"Un francais" , ce film de Diastème sorti le 10 juin dernier qui retrace le parcours, sur plusieurs décennies, d’un skinhead qui se détache progressivement de sa haine et s’éloigne de l’ultranationalisme, a fait beaucoup parler de lui, et malheureusement pour des raisons plus polémistes que cinématographiques.
A quelques jours de la sortie en salle le réalisateur du film, Diastème avait en effet publié sur son blog mardi 26 mai un message pour exprimer son indignation et sa déception, suite à l'éventualité de l'annulation des avant premières du film prévues le 2 juin prochain, du à une certaine frilosité ambiante des exploitants (même si finalement le film devrait quand même avoir pas mal de copies).
Il faut dire que ce film, plongée dans le monde des skinheads néo-nazis, pouvait effrayer sur le papier, mais au vu du résultat sur grand écran, on ne peut qu'apprécier que Diastème ait préféré faire une oeuvre bien plus cinématographique que didactique ou polémiste, ce qui prouve que la polémique est parfaitement injustifiée, leurs instigateurs semblant avoir villipendé le film sans même le voir, ce qui est avouons le, sans hésiter, assez consternant.

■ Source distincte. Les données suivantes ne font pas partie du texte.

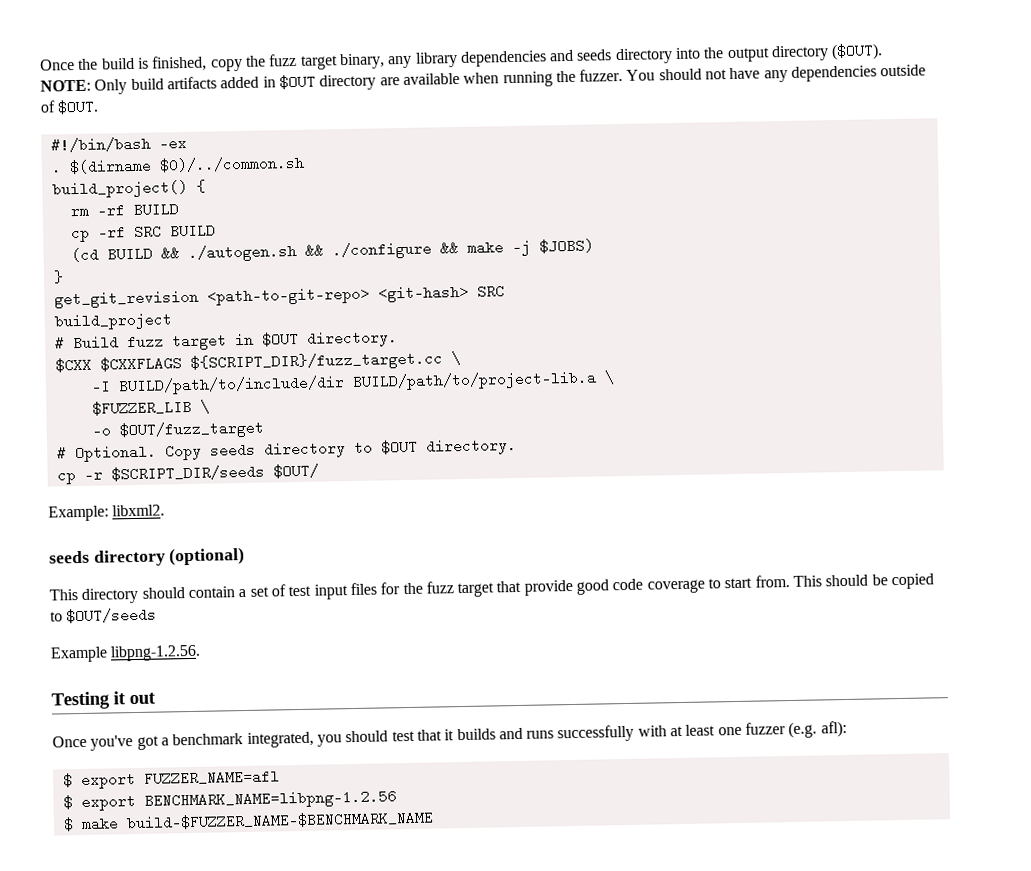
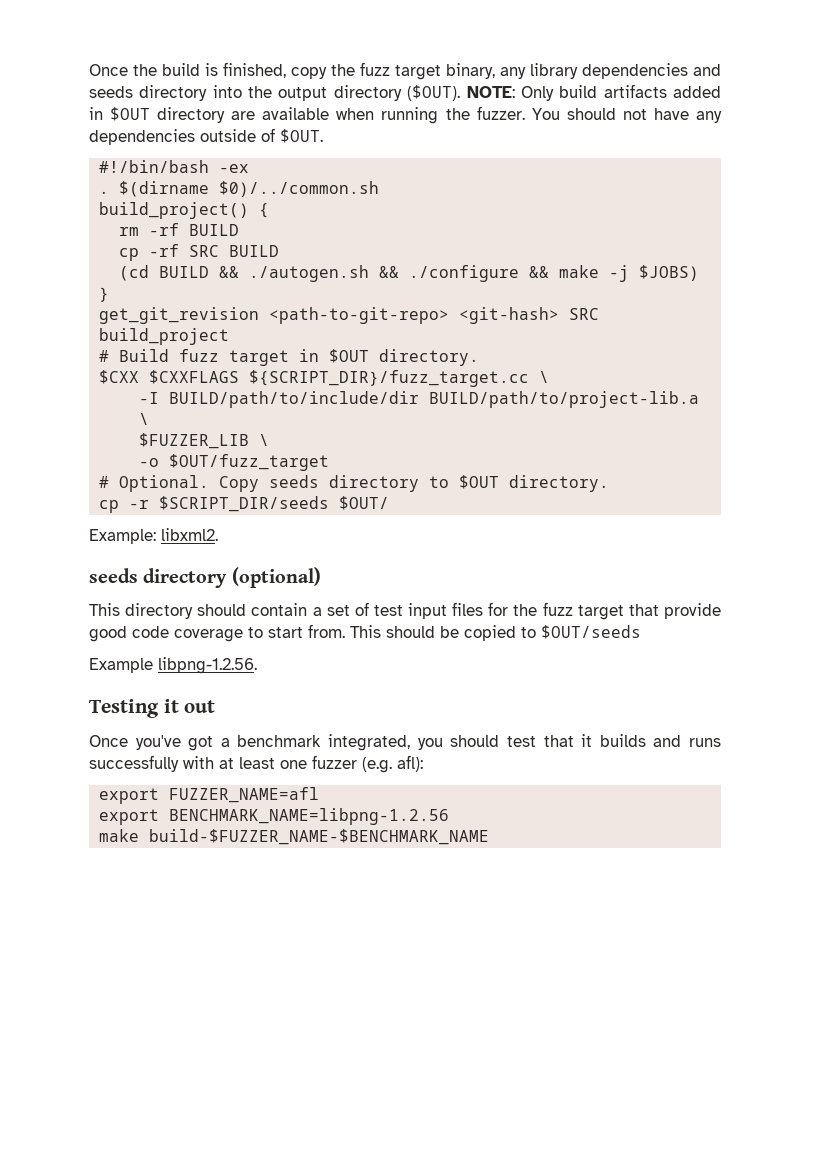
- $ export FUZZER_NAME=afl
+ export FUZZER_NAME=afl
- $ export BENCHMARK_NAME=libpng-1.2.56
+ export BENCHMARK_NAME=libpng-1.2.56
- $ make build-$FUZZER_NAME-$BENCHMARK_NAME
+ make build-$FUZZER_NAME-$BENCHMARK_NAME

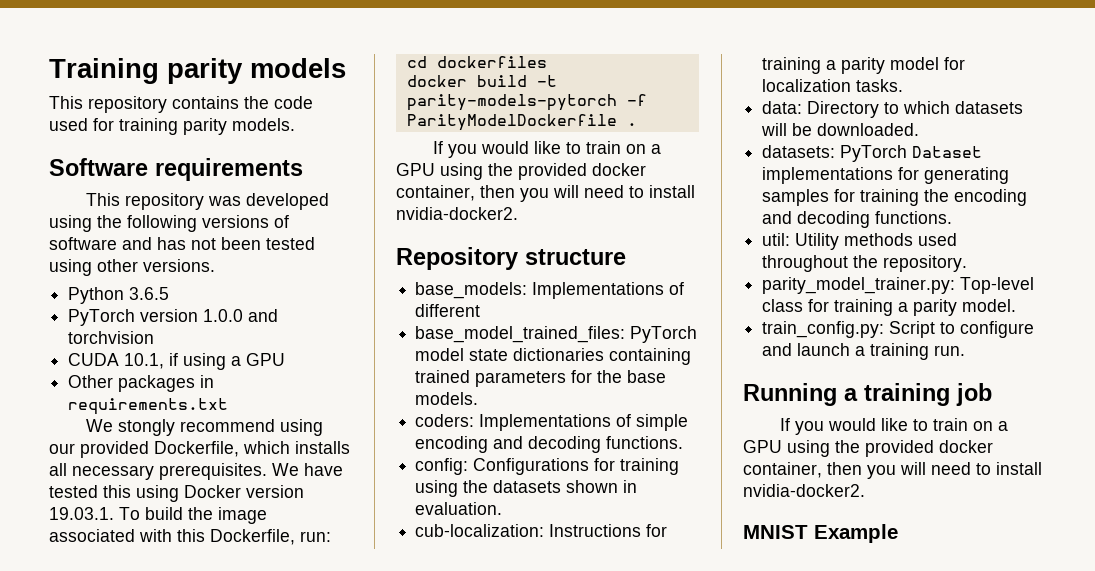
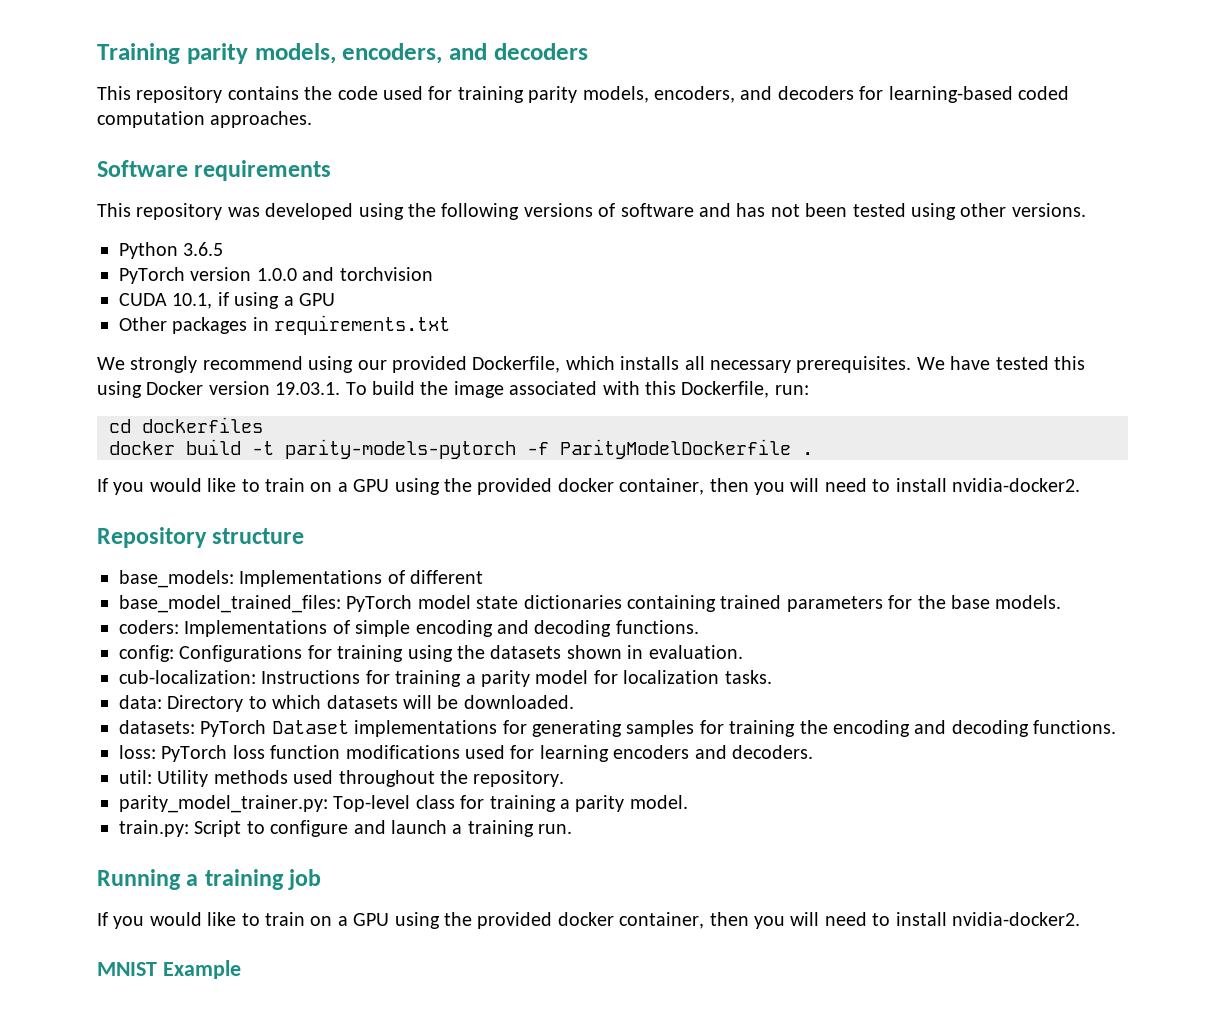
- Training parity models
+ Training parity models, encoders, and decoders
- This repository contains the code used for training parity models.
+ This repository contains the code used for training parity models, encoders, and decoders for learning-based coded computation approaches.
- We stongly recommend using our provided Dockerfile, which installs all necessary prerequisites.
+ We strongly recommend using our provided Dockerfile, which installs all necessary prerequisites.
+ loss: PyTorch loss function modifications used for learning encoders and decoders.
- train_config.py: Script to configure and launch a training run.
+ train.py: Script to configure and launch a training run.

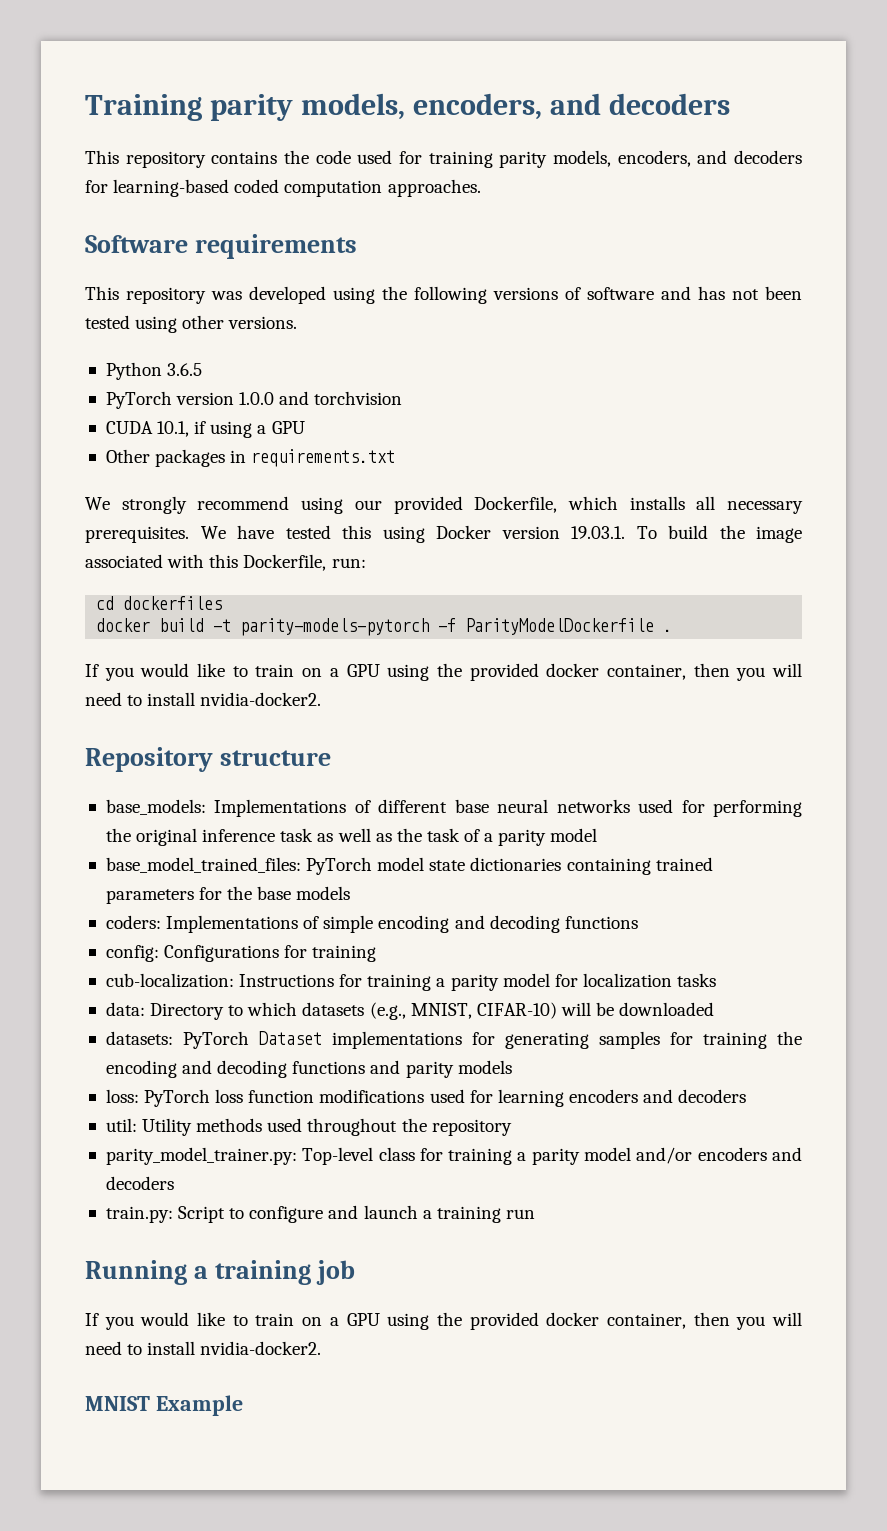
- base_models: Implementations of different
+ base_models: Implementations of different base neural networks used for performing the original inference task as well as the task of a parity model
- base_model_trained_files: PyTorch model state dictionaries containing trained parameters for the base models.
+ base_model_trained_files: PyTorch model state dictionaries containing trained parameters for the base models
- coders: Implementations of simple encoding and decoding functions.
+ coders: Implementations of simple encoding and decoding functions
- config: Configurations for training using the datasets shown in evaluation.
+ config: Configurations for training
- cub-localization: Instructions for training a parity model for localization tasks.
+ cub-localization: Instructions for training a parity model for localization tasks
- data: Directory to which datasets will be downloaded.
+ data: Directory to which datasets (e.g., MNIST, CIFAR-10) will be downloaded
- datasets: PyTorch Dataset implementations for generating samples for training the encoding and decoding functions.
+ datasets: PyTorch Dataset implementations for generating samples for training the encoding and decoding functions and parity models
- loss: PyTorch loss function modifications used for learning encoders and decoders.
+ loss: PyTorch loss function modifications used for learning encoders and decoders
- util: Utility methods used throughout the repository.
+ util: Utility methods used throughout the repository
- parity_model_trainer.py: Top-level class for training a parity model.
+ parity_model_trainer.py: Top-level class for training a parity model and/or encoders and decoders
- train.py: Script to configure and launch a training run.
+ train.py: Script to configure and launch a training run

Le second long métrage de Diastème- après un premier, "le bruit des gens autour", (trop méconnue) chronique sur un troupe de théatreux lors d'un Festival D'Avignon, touche d'emblée par son ambition, plutôt rare dans le cinéma français.
En allant sur la plate bande de grands films étrangers comme "Dany Balint" (un des premiers rôles de Ryan Golsing, "American History X" ou "This is england", "Un français" s'appuie sur un scénario qui mélange avec habileté et acuite destin individuel et dimension historique.
Réussissant à raconter en moins d'une heure quarante près de 30 ans d'histoire de France depuis la montée de l'extrême droite dans les années 80 jusqu'à la Manif Pour Tous," Un français" réussit ce qu'échouait à montrer "Des Lendemains qui chantent" pour prendre un exemple récent de film français, qui avait sur le papier du moins, un projet similaire.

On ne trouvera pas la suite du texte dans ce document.